Okay genius, God gave in; give us your solutions for the world.
Here we go.
A pudgy George Bush II has gained 25 pounds and grown a moustache. He withdraws American troops from Iraq. Before he could mess up again by withdrawing with no good plan, Jenna Bush comes to his rescue. She makes a master stroke by recruiting 50000 Iraqi spies with a payroll of $ 250000 a year. She has probably sown the seeds of a real democracy.
Cheney has also grown a goatee and joined Warren Buffet and Bill Gates to announce the formation of a group with billion dollars to find alternative resources of energy. Cheney now has taken up living in a hut on the banks of Ganges in Rishikesh India. He chants every morning under the watchful eyes of Swami Hoodoo who has miraculously cured him of his heart problems. .

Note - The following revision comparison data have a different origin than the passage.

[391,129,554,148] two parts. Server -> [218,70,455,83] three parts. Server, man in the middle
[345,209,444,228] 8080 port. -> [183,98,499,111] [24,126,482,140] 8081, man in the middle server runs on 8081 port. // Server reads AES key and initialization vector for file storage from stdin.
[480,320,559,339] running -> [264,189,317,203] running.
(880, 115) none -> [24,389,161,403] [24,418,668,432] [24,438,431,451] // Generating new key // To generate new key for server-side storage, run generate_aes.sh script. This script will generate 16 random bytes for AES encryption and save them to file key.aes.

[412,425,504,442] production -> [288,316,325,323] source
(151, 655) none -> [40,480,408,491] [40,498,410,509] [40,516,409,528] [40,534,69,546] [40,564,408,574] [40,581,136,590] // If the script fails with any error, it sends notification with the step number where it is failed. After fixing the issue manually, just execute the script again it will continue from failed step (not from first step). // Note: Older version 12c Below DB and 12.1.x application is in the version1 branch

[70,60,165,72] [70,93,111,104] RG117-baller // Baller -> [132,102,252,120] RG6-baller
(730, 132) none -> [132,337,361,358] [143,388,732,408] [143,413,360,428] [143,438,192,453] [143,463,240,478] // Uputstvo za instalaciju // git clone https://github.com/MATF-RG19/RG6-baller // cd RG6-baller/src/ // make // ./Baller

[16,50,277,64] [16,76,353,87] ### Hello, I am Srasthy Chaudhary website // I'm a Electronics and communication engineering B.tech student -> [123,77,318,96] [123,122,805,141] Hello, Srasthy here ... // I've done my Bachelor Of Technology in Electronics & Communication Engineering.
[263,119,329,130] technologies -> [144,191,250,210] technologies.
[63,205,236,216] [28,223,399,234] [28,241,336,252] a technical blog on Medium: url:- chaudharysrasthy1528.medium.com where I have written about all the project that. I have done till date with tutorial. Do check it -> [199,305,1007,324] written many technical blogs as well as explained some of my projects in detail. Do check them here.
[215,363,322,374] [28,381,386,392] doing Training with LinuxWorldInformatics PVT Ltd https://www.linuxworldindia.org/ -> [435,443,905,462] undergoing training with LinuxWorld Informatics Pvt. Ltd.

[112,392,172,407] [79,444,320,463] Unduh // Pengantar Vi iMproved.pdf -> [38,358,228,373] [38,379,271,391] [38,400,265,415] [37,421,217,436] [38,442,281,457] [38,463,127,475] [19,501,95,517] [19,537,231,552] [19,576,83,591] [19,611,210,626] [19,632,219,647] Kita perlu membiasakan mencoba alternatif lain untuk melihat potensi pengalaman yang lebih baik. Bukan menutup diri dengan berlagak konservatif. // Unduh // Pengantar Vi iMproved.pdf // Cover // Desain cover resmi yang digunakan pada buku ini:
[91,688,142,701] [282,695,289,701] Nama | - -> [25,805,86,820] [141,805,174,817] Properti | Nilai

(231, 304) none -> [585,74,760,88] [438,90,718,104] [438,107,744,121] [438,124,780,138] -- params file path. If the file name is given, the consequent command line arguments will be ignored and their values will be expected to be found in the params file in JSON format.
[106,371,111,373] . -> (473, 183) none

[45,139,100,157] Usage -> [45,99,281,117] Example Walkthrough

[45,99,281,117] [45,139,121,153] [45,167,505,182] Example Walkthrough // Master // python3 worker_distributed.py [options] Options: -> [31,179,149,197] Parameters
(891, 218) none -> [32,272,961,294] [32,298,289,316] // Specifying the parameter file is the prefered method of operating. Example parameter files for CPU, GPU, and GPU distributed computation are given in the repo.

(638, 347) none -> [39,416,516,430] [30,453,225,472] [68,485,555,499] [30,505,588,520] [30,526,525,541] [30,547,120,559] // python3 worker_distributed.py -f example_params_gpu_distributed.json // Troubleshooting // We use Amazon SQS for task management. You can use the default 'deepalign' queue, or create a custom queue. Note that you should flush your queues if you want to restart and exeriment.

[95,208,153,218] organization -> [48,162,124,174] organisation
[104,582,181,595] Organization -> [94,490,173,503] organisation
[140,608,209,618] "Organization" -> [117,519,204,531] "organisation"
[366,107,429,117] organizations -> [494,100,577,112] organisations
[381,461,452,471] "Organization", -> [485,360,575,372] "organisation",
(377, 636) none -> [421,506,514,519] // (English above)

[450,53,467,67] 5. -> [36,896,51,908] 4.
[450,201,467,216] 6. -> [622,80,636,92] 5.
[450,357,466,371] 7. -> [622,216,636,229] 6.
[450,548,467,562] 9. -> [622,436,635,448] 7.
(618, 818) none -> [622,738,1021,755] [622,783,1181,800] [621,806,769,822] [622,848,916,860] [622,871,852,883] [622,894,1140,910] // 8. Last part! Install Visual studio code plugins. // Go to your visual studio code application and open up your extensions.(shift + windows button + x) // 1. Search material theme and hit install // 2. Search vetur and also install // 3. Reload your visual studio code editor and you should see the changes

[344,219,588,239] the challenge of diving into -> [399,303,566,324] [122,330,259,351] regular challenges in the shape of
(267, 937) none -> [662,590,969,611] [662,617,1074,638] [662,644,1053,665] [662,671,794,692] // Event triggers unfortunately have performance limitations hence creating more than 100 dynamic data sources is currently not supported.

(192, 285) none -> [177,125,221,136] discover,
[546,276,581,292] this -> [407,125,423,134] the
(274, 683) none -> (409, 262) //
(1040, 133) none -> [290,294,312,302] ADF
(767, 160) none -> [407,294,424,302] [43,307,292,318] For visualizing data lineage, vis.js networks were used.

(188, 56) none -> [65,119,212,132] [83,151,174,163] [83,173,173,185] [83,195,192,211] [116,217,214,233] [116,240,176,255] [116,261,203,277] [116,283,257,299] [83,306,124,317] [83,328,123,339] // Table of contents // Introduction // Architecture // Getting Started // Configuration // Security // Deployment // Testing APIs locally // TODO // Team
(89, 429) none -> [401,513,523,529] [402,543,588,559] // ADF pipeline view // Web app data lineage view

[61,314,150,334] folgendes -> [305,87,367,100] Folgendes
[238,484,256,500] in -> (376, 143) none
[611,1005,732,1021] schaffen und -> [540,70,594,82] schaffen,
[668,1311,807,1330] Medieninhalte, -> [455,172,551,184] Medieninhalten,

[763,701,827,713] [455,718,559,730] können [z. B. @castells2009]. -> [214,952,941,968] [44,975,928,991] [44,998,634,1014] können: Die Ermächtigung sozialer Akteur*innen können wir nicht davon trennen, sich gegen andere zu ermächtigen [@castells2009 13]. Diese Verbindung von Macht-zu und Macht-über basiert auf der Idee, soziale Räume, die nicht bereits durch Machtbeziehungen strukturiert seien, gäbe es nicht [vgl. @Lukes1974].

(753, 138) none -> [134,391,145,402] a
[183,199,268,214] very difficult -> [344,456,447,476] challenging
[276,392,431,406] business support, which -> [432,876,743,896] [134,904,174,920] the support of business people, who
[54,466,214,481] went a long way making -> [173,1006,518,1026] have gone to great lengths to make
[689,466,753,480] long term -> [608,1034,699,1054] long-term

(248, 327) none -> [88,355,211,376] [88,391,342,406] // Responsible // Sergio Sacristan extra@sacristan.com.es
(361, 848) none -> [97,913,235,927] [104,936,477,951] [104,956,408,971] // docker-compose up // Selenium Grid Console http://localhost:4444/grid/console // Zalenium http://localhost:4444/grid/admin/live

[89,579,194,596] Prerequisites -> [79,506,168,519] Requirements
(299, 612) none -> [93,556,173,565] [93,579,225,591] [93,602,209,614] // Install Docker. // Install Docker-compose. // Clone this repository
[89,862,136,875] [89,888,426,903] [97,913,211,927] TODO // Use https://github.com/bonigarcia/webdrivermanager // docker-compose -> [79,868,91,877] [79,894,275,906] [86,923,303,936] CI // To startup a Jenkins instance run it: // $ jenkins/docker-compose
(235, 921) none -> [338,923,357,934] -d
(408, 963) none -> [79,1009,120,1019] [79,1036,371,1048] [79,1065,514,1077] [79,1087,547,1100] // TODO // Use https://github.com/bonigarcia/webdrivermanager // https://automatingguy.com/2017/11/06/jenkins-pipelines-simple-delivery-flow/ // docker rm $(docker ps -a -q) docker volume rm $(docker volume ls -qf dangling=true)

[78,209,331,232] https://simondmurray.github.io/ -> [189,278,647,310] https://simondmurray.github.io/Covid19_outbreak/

Ahmednijad of Iran has started wearing a turban like Osama Bin Laden is running a marathon in Manhattan and is wildly cheered by people for joining Israel in wiping out Al Qaeda in the world.
The volunteer army has quadrupled as Mexicans have joined the volunteer army of America in droves and man the border with Mexico and Canada... The problem of illegal immigration has suddenly evaporated.
Hillary is elected the President and divorces Bill within 24 hours of swearing in.
Osama Bin Laden has settled in Katmandu and is now become a disciple of Lord Buddha.